Paru dans Le Monde du 14 mars 2012
La santé en France s’engage vers une situation de crise, les solutions existent mais doivent faire l’objet d’un grand débat national et le sujet est potentiellement un plus électoral pour le candidat qui en mesurera les enjeux.
Disponible aussi sur le site du Professeur Montagnier
J’ai lu avec beaucoup d’intérêt la tribune , cosignée avec le professeur Luc Montagnier, que vous avez publiée dans l’édition datée du 14 courant du journal « LE MONDE » sur le nécessaire recentrage du système de santé sur le patient et sur l’évolution vers une médecine prédictive: votre tribune est d’autant plus opportune que le thème de la santé demeure désespérément absent de la campagne présidentielle actuelle. La lecture de votre tribune suscite de ma part les commentaires suivants:
* vous avez raison de parler de situation de crise: j’aurai même insisté sur le risque de faillite du régime d’Assurance maladie;
* votre diagnostic est malheureusement exact;
* votre vision transversale de la santé est excellente: au risque d’apparaître polémique, je dirai que le recentrage sur le patient devrait nous rappeler que l’hôpital est destiné à soigner des patients, et non pas à satisfaire les intérêts politiques des élus locaux, ni les intérêts catégoriels des agents de la fonction publique hospitalière: tous les blocages érigés contra les adaptations de l’offre de soins aux besoins réellement exprimés par les patients ruinent, depuis 1995, le budget de l’Assurance maladie;
* le concept de médecine 4P est lumineux:
– participative: pour impliquer les assurés sociaux dans le plein respect des prescriptions de prévention, il faudrait instaurer un système de bonus/malus, déjà appliqué dans tous les autres régimes d’assurance, car si le patient n’est pas responsable de la maladie dont il souffre, il est responsable de respecter ou non les prescriptions de prévention;
– prédictive: les progrès dans la détermination du génome de chaque patient pourraient permettere une généralisation du système sous quelques années, mais quid de l’attitude plus que restrictive du comité d’éthique?
– personnalisée: quid du réseau DMP informatisé?

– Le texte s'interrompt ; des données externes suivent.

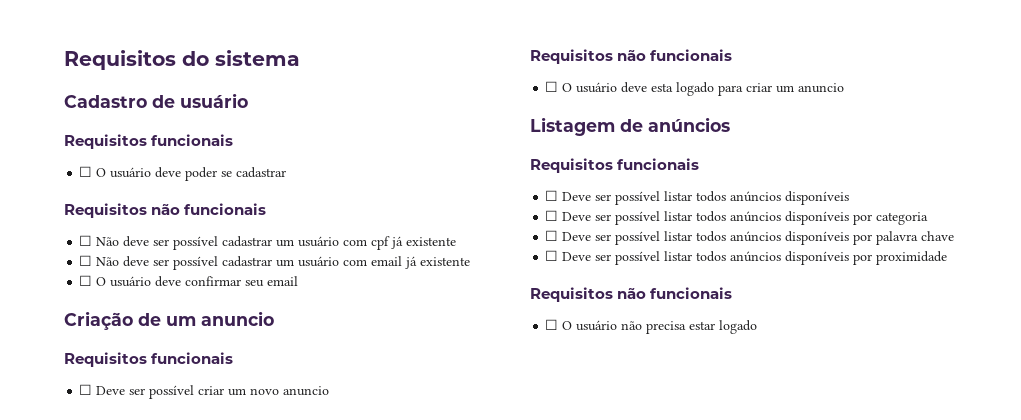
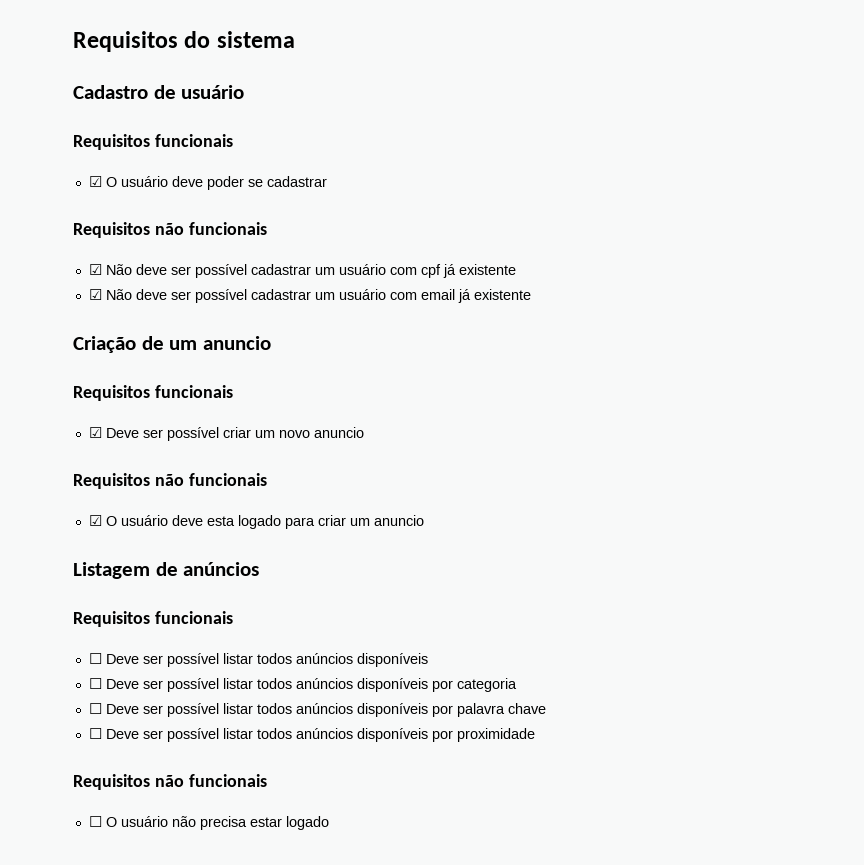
- ☐ O usuário deve poder se cadastrar
+ ☑ O usuário deve poder se cadastrar
- ☐ Não deve ser possível cadastrar um usuário com cpf já existente
+ ☑ Não deve ser possível cadastrar um usuário com cpf já existente
- ☐ Não deve ser possível cadastrar um usuário com email já existente
+ ☑ Não deve ser possível cadastrar um usuário com email já existente
- ☐ O usuário deve confirmar seu email
- ☐ Deve ser possível criar um novo anuncio
+ ☑ Deve ser possível criar um novo anuncio
- ☐ O usuário deve esta logado para criar um anuncio
+ ☑ O usuário deve esta logado para criar um anuncio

Après sept ans de gaspillage de l’argent public dans le prétendu déploiement d’un système franco-français, ne serait-il pas temps d’adopter un système issu de l’étranger mais qui a fait ses preuves depuis longtemps?
– préventive: ce serait une révolution par rapport à la pensée économique de santé qui prédomine depuis plusieurs décennies, qui privilégie le curatif, soit-disant aléatoire, au préventif, considéré comme une dépense certaine: les économistes de santé de l’avenue de Ségur se laiseront-ils faire?
Réforme de santé: ne devrait-on pas commencer par appliquer les textes actuels, à commencer par la tarification à l’activité sur la base d’un barème unique, ce qui allégerait le budget de l’Assurance maladie de 7 milliards d’euros, toutes choses égales par ailleurs, c’est à dire avec le même nombre de patients pris en charge, et avec le même niveau de qualité et de sécurité des soins?
Je me tiens à votre disposition pour soumettre mes commentaires à vos critiques.